:: Exercise instructions ::
Leave out pictures; repeat exactly the lines from the "padding-bottom: 0 ->" line through the last of the data below.

** Input data follows **

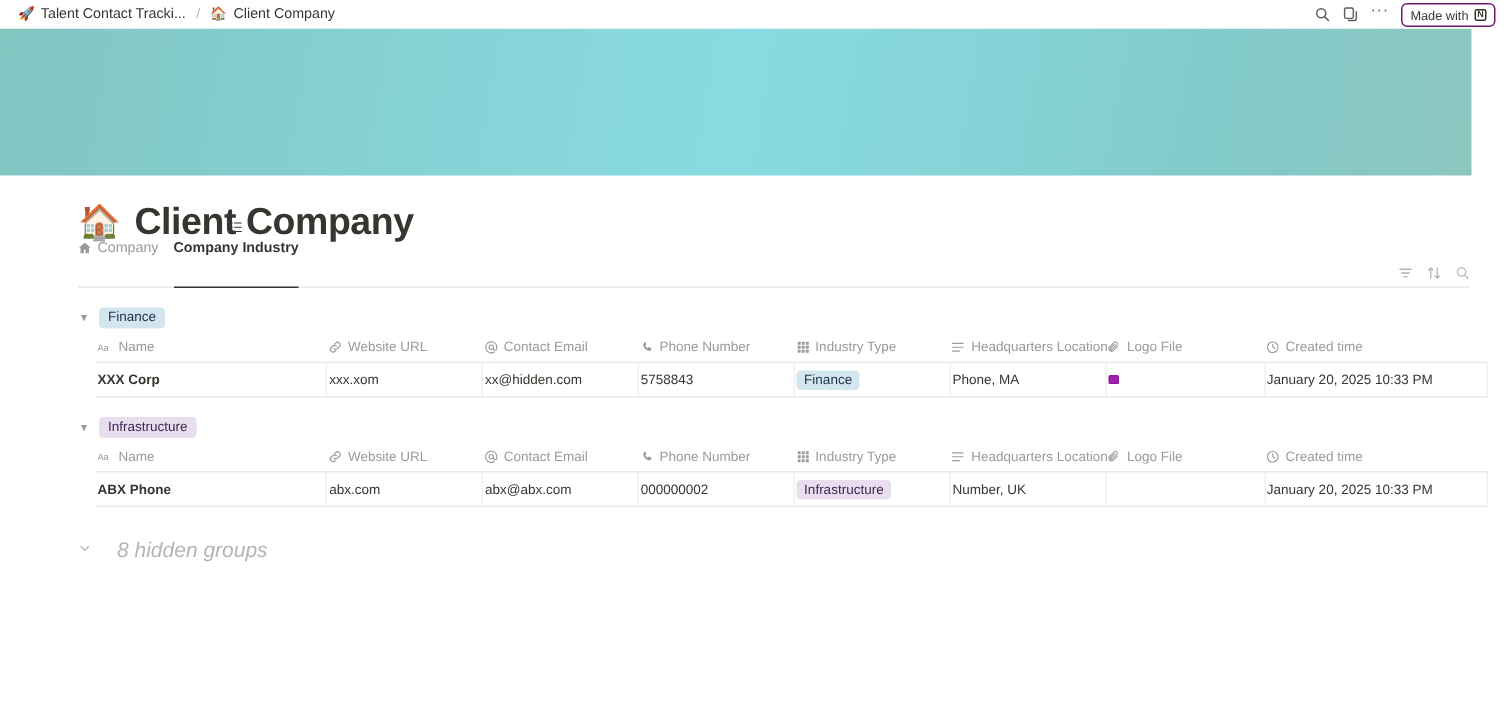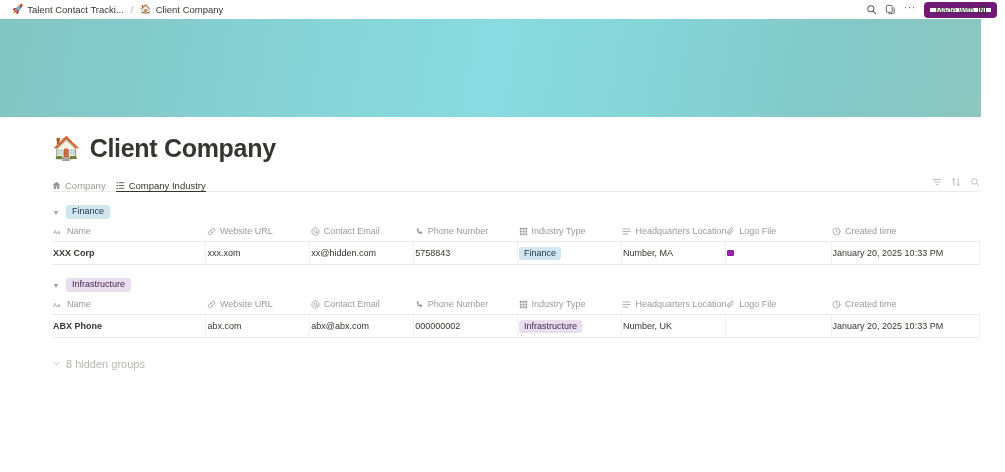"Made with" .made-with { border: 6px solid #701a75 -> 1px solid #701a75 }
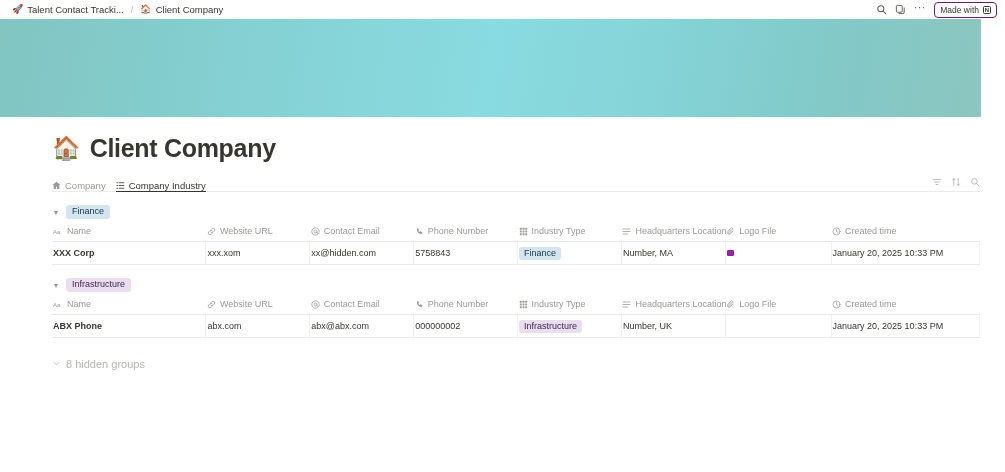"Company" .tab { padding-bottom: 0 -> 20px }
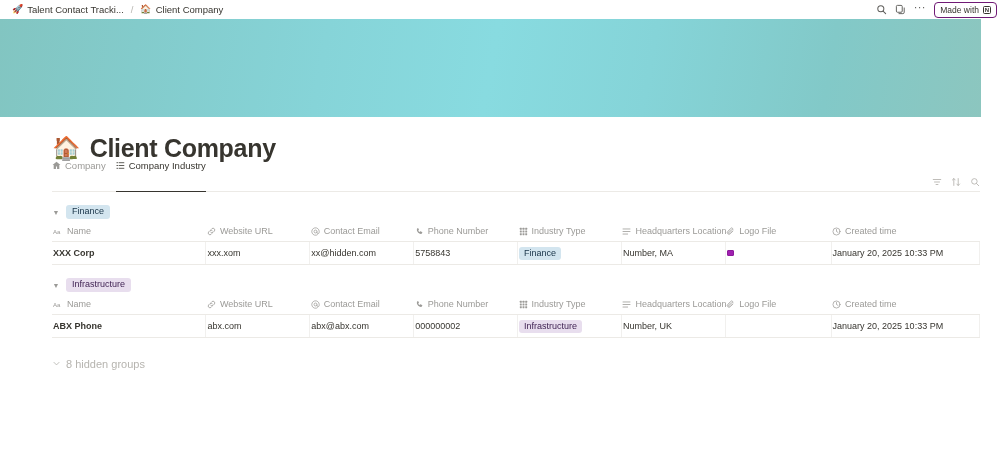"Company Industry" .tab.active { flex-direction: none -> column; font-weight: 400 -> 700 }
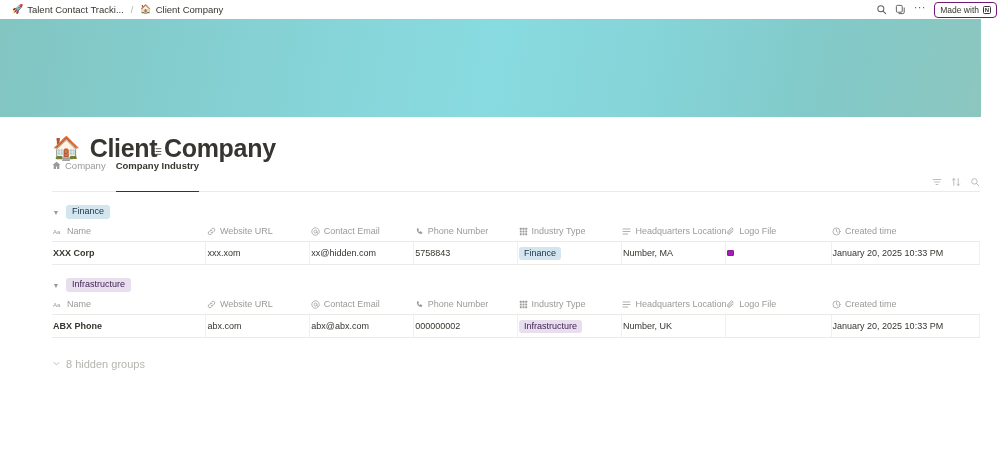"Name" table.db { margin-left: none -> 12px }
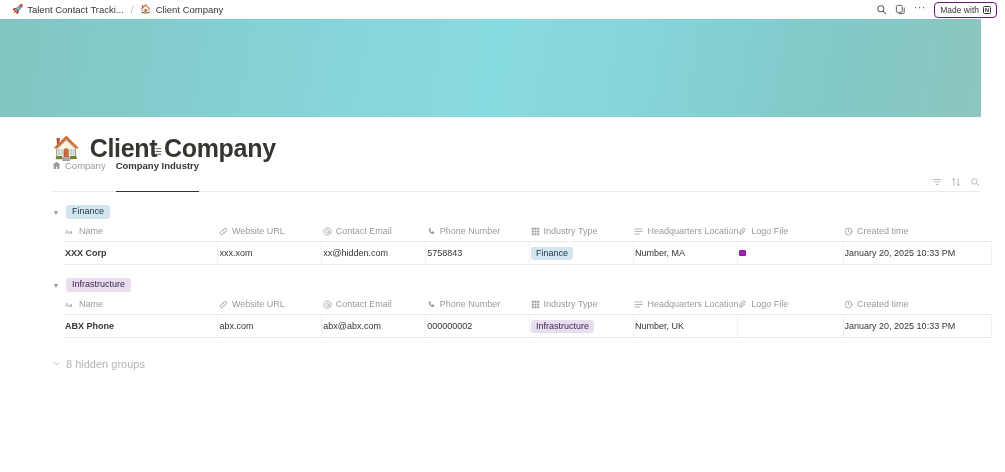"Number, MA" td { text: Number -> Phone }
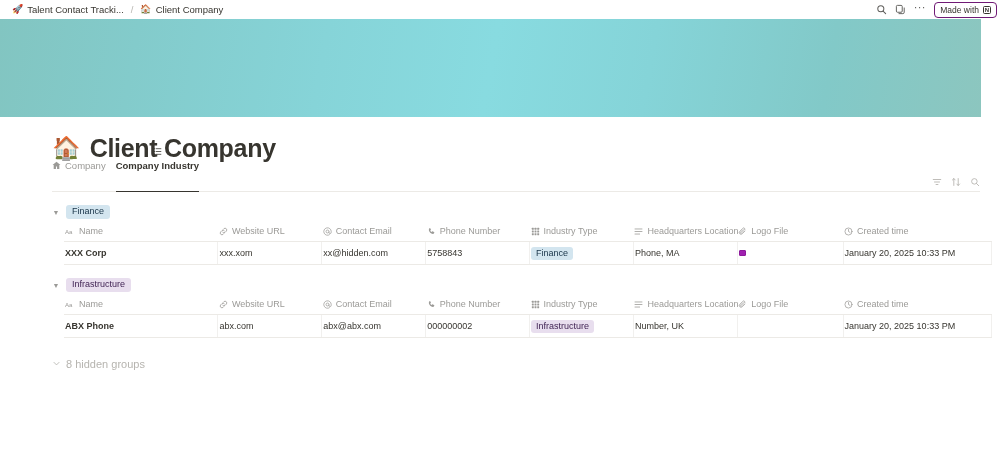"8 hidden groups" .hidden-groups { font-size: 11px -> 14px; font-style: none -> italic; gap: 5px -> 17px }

** End of Input data **

:: Solution for this problem ::
"Company" .tab { padding-bottom: 0 -> 20px }
"Company Industry" .tab.active { flex-direction: none -> column; font-weight: 400 -> 700 }
"Name" table.db { margin-left: none -> 12px }
"Number, MA" td { text: Number -> Phone }
"8 hidden groups" .hidden-groups { font-size: 11px -> 14px; font-style: none -> italic; gap: 5px -> 17px }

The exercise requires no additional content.